We are all guilty. Every single one of us does it… So before I get into it–let me explain:
First of all, what is projection?
What happens when you have a whole bunch of uncomfortable, embarrassing and annoying emotions that you don’t want to consciously deal with? According to famous psychologist Sigmund Freud these emotions are projected on to other people, so that other people become carriers of our own perceived flaws. Fortunately (or unfortunately) for us, this form of emotional displacement makes it much easier to live with ourselves … because everyone else is responsible for our misery – not us!
-Aletheia Luna, “6 Examples Of Psychological Projection We All Commit”
Yup. I’ve done it. You’ve done it. We all have. Shit, I’m projecting by starting a piece about this. If I’m writing about projection and it was triggered by someone else’s episode and not mine, I am simply using that person to deal with my own emotions about how I project.
I hope I didn’t lose you. My mind is a maze…
So now, how do you know when you’re projecting? Better yet, how do you know when someone is projecting onto you? And most importantly, how do you make sure that this form of emotional displacement doesn’t cause wear and tear in your relationships?
The only way I could possibly explain this all without confusing anyone is by keeping it real.
I remember starting this blog and wanting to shelter as much of my truth as possible… but we’ve already become so comfortable — let’s talk about my messy life again!
Recently, I was talking to a very good friend of mine who was having a hard time with school lately. He is one semester away from finishing his associate’s degree, and was questioning his why–he was wondering whether it was worth it to continue trying.
Well, let’s just say that for a few months, I wasn’t advising anyone to go to school. In fact, I was telling people to avoid school.
“Why spend your money and waste your time? All you’re going to get from it is a piece of paper saying you finished something, is that really what you care about?” These were real questions I asked…
I had to stop myself. Oh god, Marielle. You’re projecting!
You finished your degree, and felt like it wasn’t worth it. You felt you wasted your time and money! And now… you are giving advice based on salty emotions.
Okay… digging for another example of my projection.
Here’s one. Over the past 6 months, I was the go-to girl for people who wanted to quit their jobs. I had quit 3 of them–at this point I was an expert.
However, not everyone who came to me for advice should have been quitting their job. Not everyone was in the same circumstance I was in when I decided to leave mine. I was dealing with some serious mental health issues for two entire years, and did not want to cause harm to others because of my erratic symptoms. So I left places because I needed to. Not out of impulse.
However, my advice to others reflected my own experiences:
“Leave that place! If something happens to you, they wouldn’t think about it twice before they replaced you! Put in that 2-week notice!”
I caught myself once more.
Marielle, you’re projecting. Again!
Let her stay at her job and stop harassing her about it!
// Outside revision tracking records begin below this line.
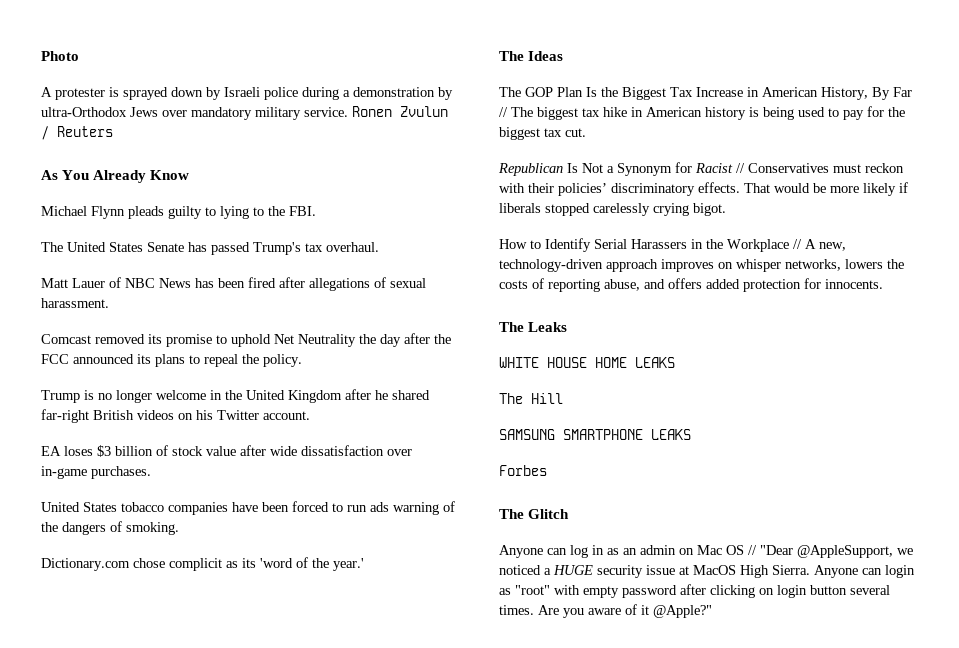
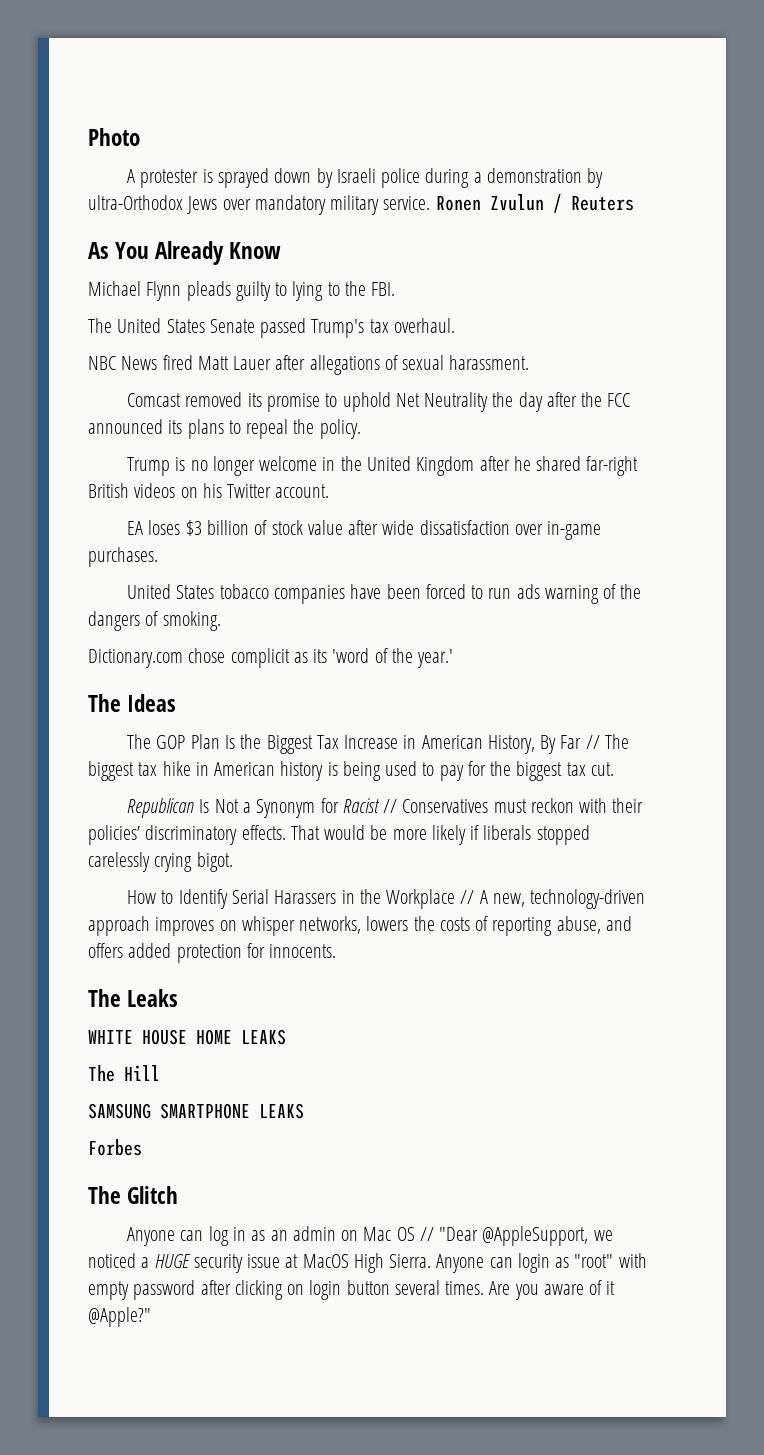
[188,242,207,252] has -> (255, 326) none
[41,277,276,288] Matt Lauer of NBC News has been fired -> [88,355,272,370] NBC News fired Matt Lauer

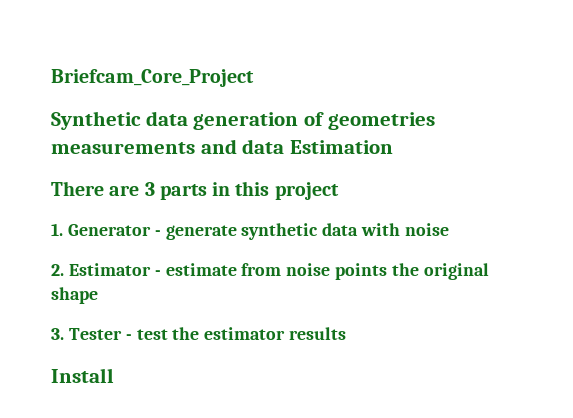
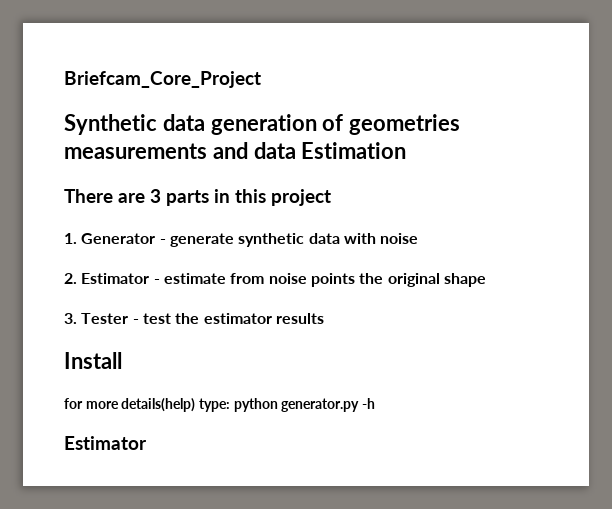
(114, 375) none -> [64,398,375,412] [64,436,147,450] // for more details(help) type: python generator.py -h // Estimator

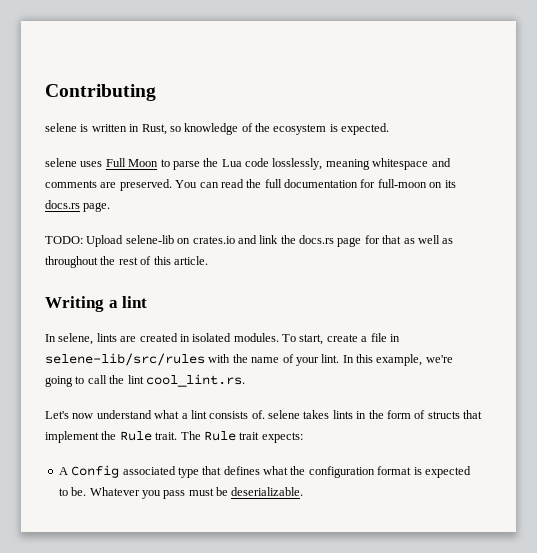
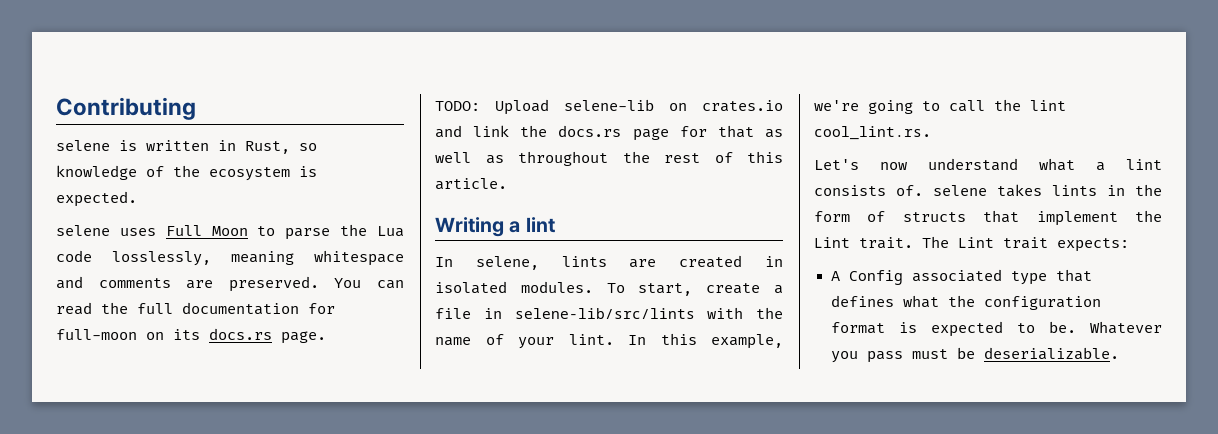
[45,353,205,366] selene-lib/src/rules -> [514,308,695,319] selene-lib/src/lints
[119,431,152,441] Rule -> [814,237,850,248] Lint
[203,431,236,441] Rule -> [958,237,994,248] Lint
Back up! Let people make their own decisions!
If there is a situation I am still healing through, it’s really not in the best interest of the people in my life for me to give advice on those subjects. If there are raw emotions that I have not processed, it is obviously going to be difficult to do that.
You don’t know the emotions are there until someone reflects a part of you that you aren’t comfortable with.
I wouldn’t have even known anything was wrong with the advice I was giving if not for the fact that I read over both conversations weeks later with a fresh perspective. In the moment, it was unconscious. That’s exactly what projection is–an unconscious subscription of my own emotions to another person’s situation.
My own reflection led me to think about people who are projecting their experiences on to me. People who had been in dysfunctional relationships, and advised me to deal with my own relationship issues in toxic ways. Their insecurity and tendency towards conditional love did not allow them to give me the best advice, and instead I sensed a lot of envy and jealousy.
When it came to my future and to building a family, I found myself without role models. There is absolutely no one I know who has done family the way I want to do it when my turn comes. So, again, when I looked for advice and reassurance in others I was let down. And that doesn’t mean the people in my life have done anything wrong–it just means no one is me. No one would ever do things the way I would do them, because no one has been through what I have been through and no one has learned all of the same exact things I learned.
The most important thing of all is that projection can only leave a dent in your relationships if it goes unchecked. If you call someone out and say, “Hey, I understand that was your experience but I hope things will be better for me,” they may be upset for a moment but they will understand. If you say, “This is my decision and I thought about it long and hard,” or better yet, stop explaining your decisions at all, there is no way someone else’s experience can shape your future.
The key in life is to check yourself. Be accountable for your words and actions. Be accountable for the ways in which you cannot be there for other people.
You can’t be there for people in ways you haven’t been there for yourself. Your experience will taint the way you give advice to other people and the way you speak on the given subject. The bottom line is this:
If you do not monitor and control your emotions, they will control you. Suppressed emotions will always seep out somewhere else. Things that we hide only become bigger and more difficult to deal with. Get to a healthy place emotionally so that you could support yourself (and those around you) in the best way possible!